Aim of the task:
Reproduce the data in full, exactly as given, leaving images out.

Material for this task section start

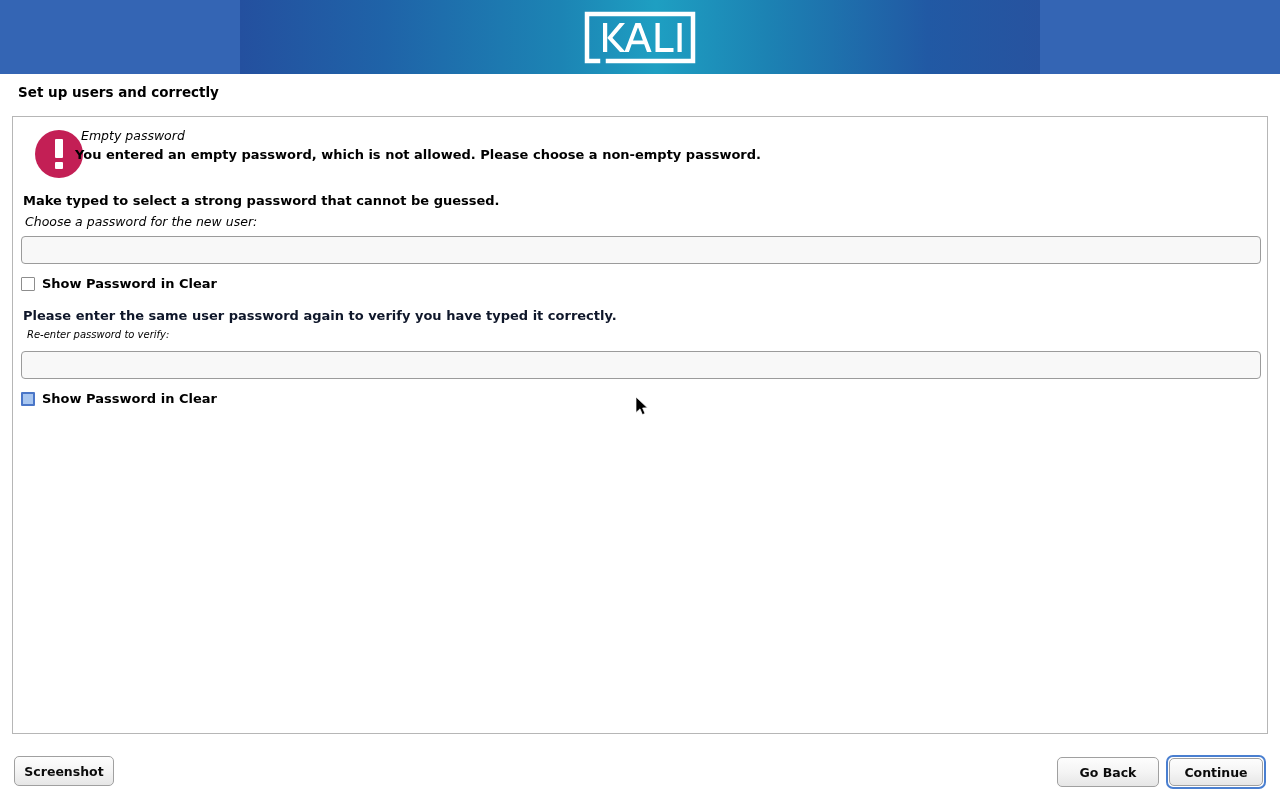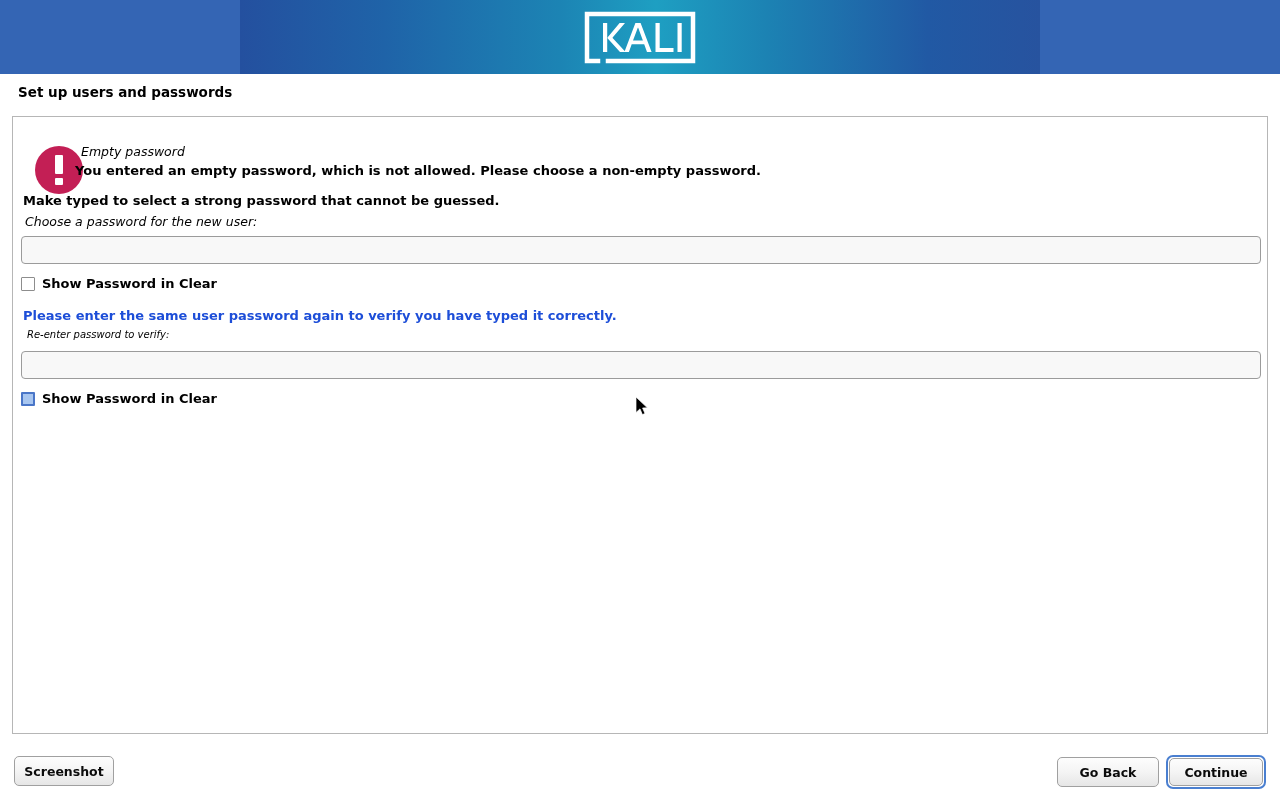"Set up users and passwords" div.page-title { text: passwords -> correctly }
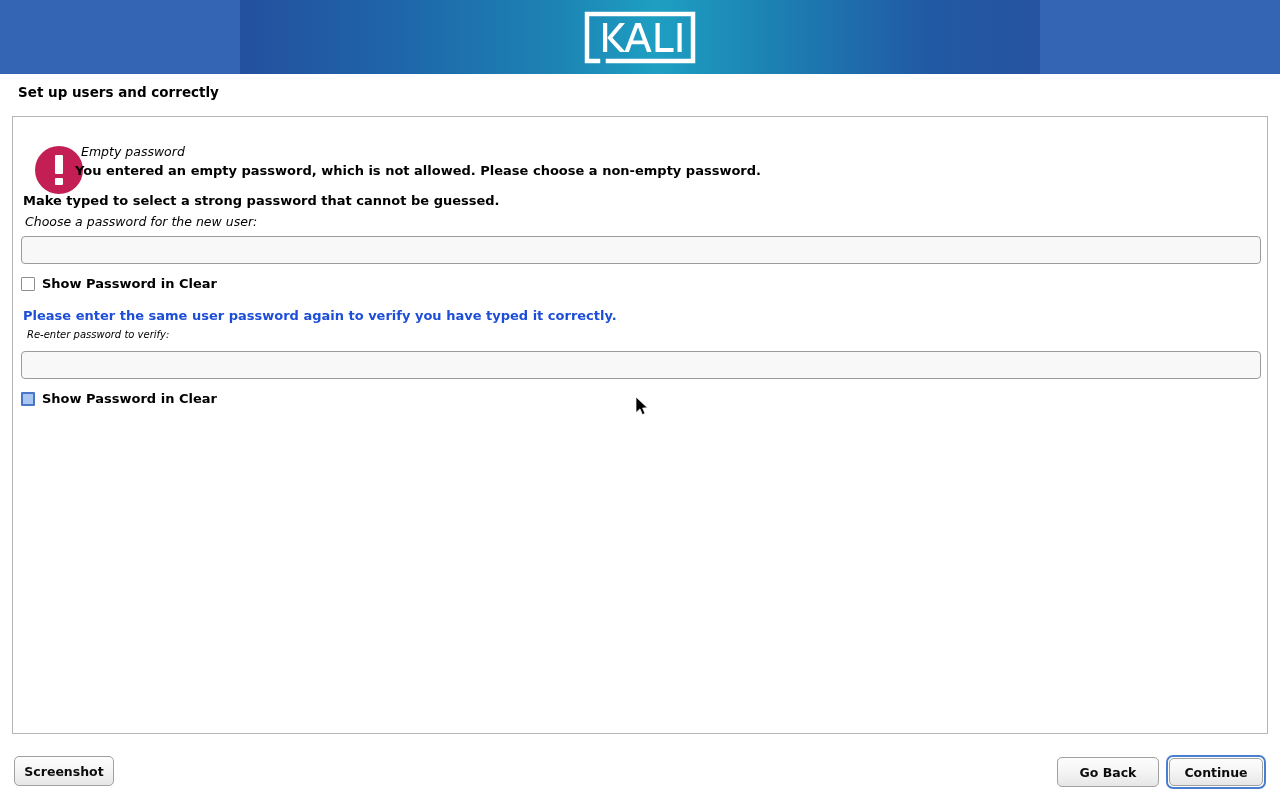"Empty password" .error-row { top: 16px -> 0px }
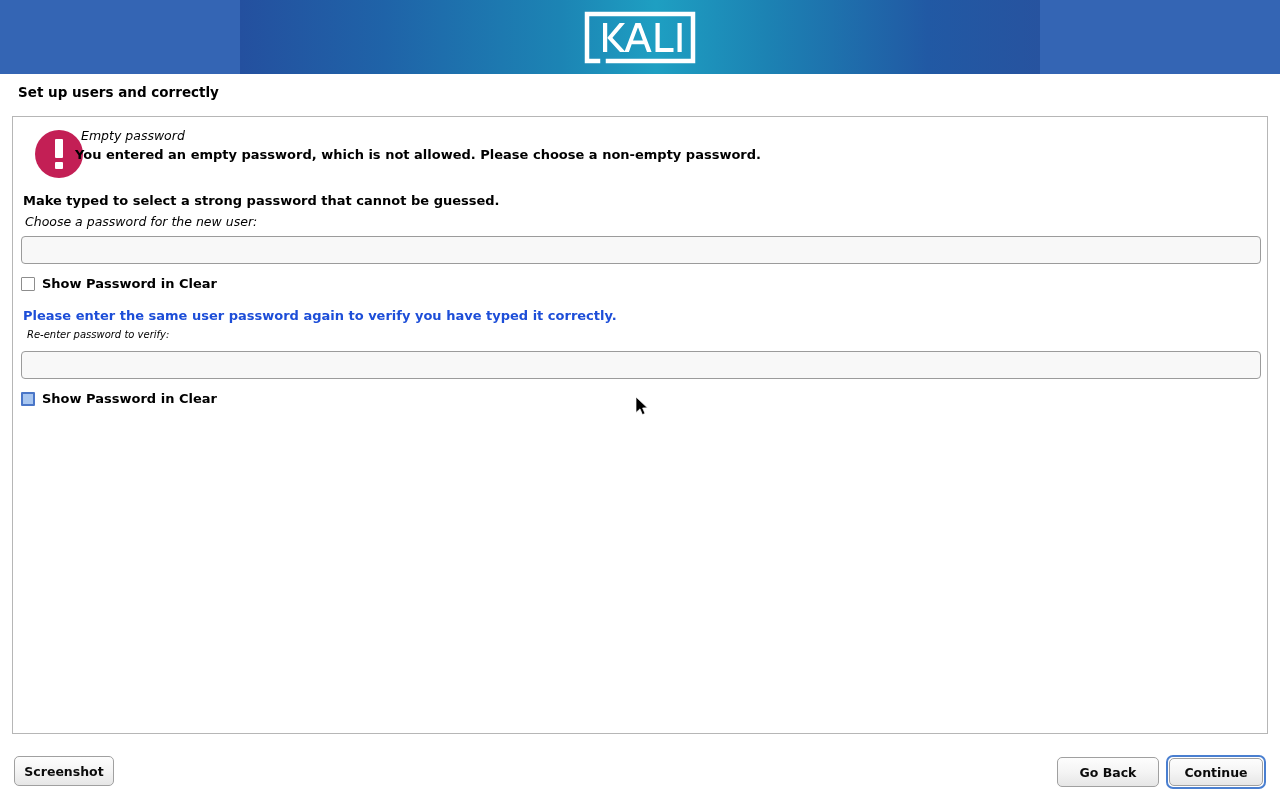"Please enter the same user" .verify-note { color: #1d4ed8 -> #0f172a }
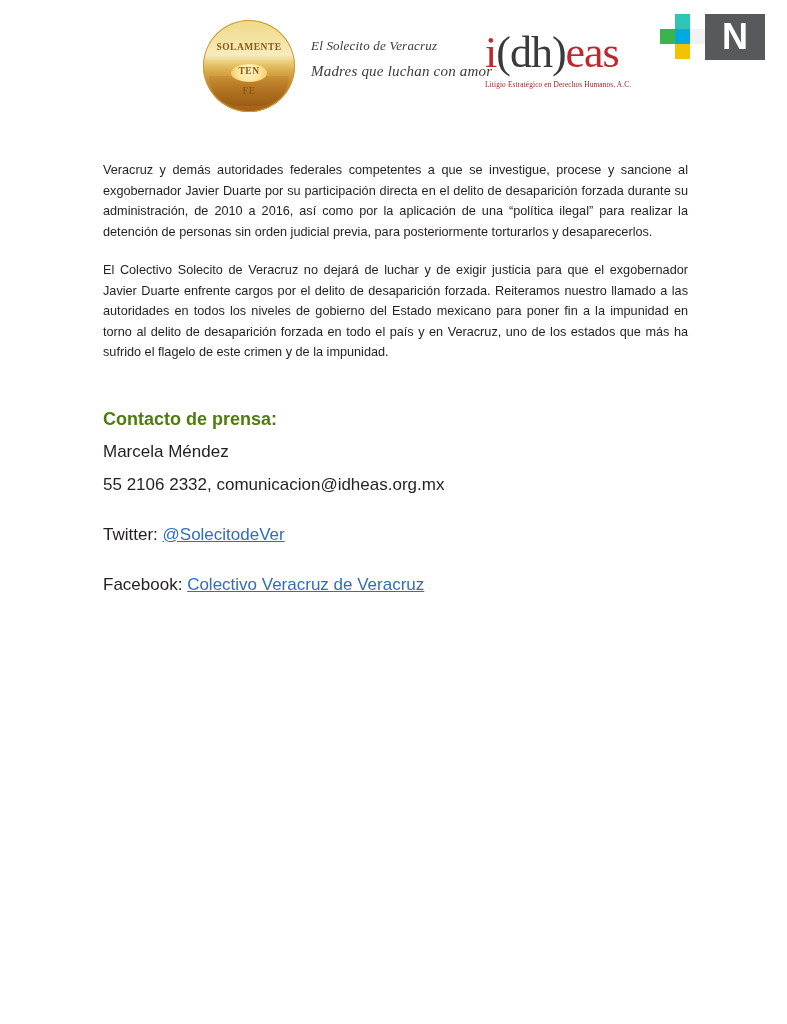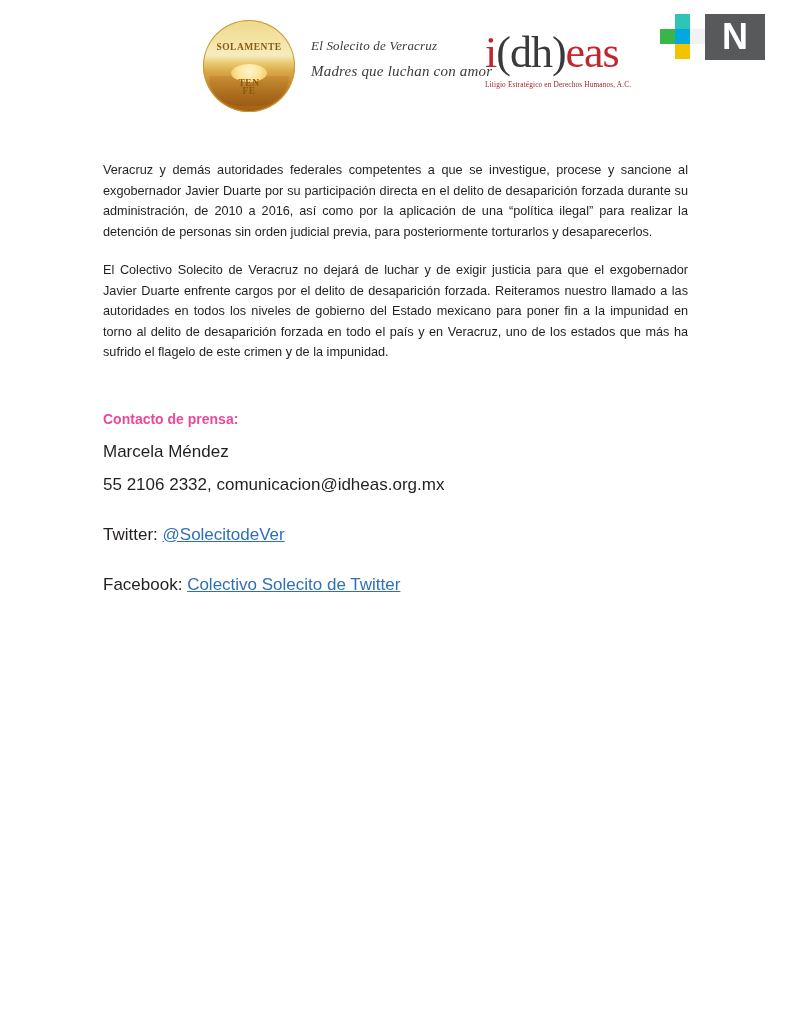"TEN" .logo-solecito .t2 { top: 58px -> 46px }
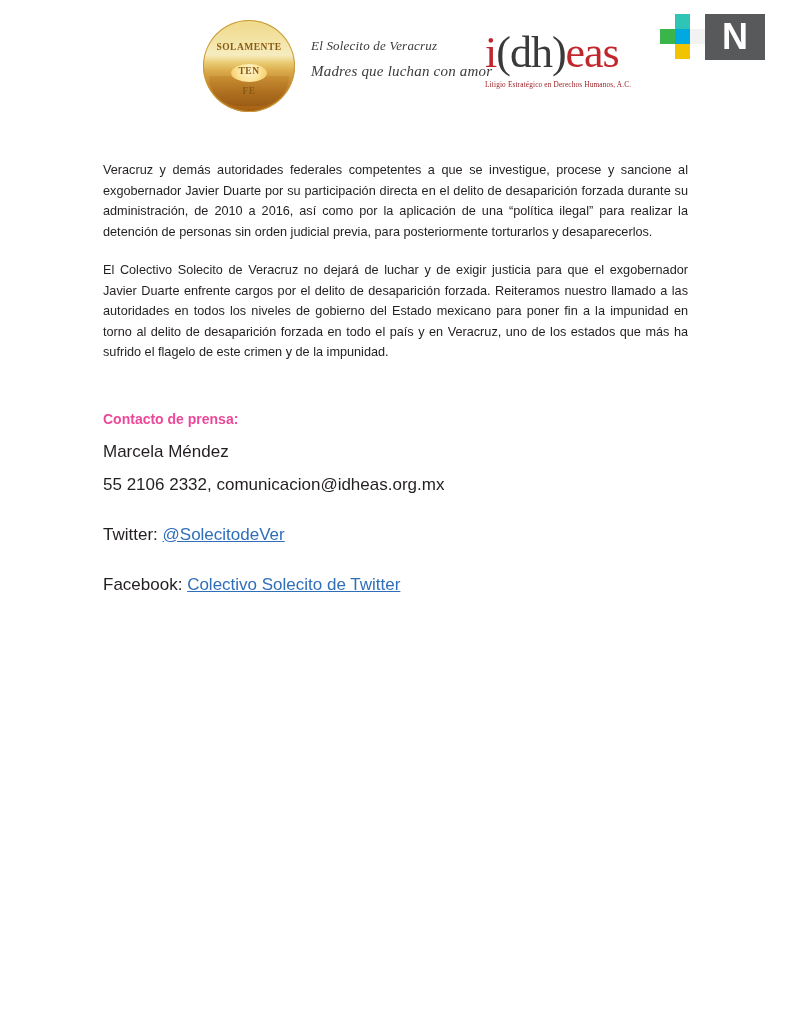"Contacto de prensa:" .contact-title { color: #ec4899 -> #4d7c0f; font-size: 14px -> 18px }
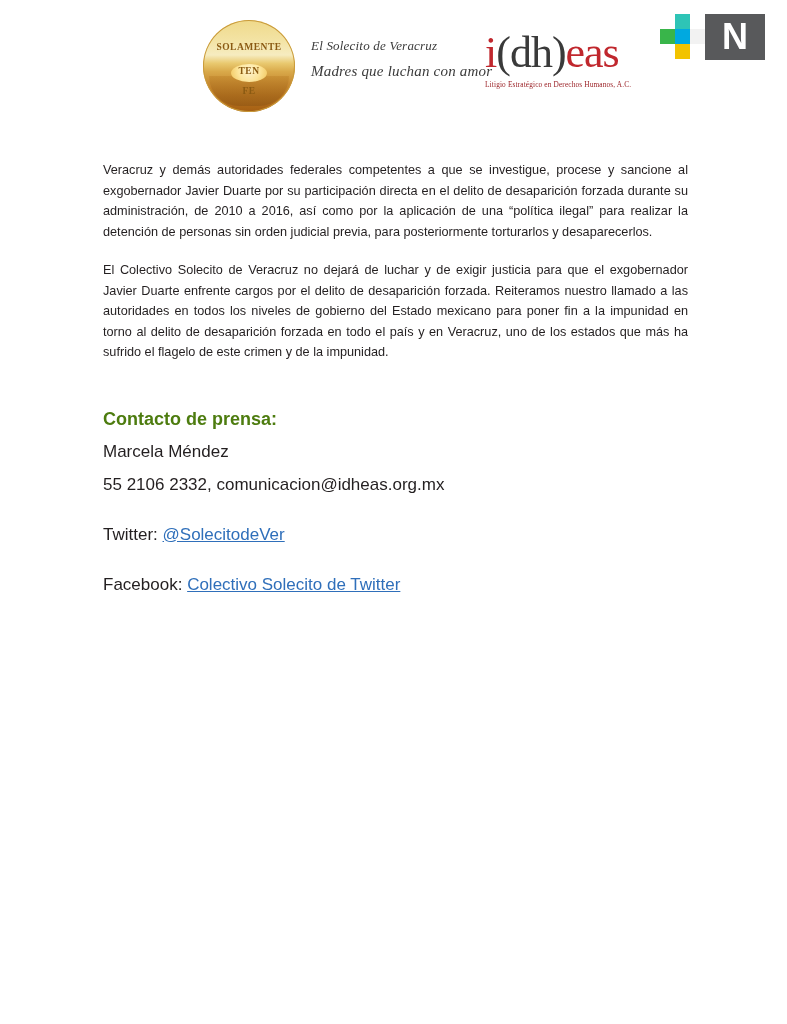"Colectivo Solecito de Twitter" a.link { text: Solecito de Twitter -> Veracruz de Veracruz }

Material for this task section end

Problem solution:
"Set up users and passwords" div.page-title { text: passwords -> correctly }
"Empty password" .error-row { top: 16px -> 0px }
"Please enter the same user" .verify-note { color: #1d4ed8 -> #0f172a }
"TEN" .logo-solecito .t2 { top: 58px -> 46px }
"Contacto de prensa:" .contact-title { color: #ec4899 -> #4d7c0f; font-size: 14px -> 18px }
"Colectivo Solecito de Twitter" a.link { text: Solecito de Twitter -> Veracruz de Veracruz }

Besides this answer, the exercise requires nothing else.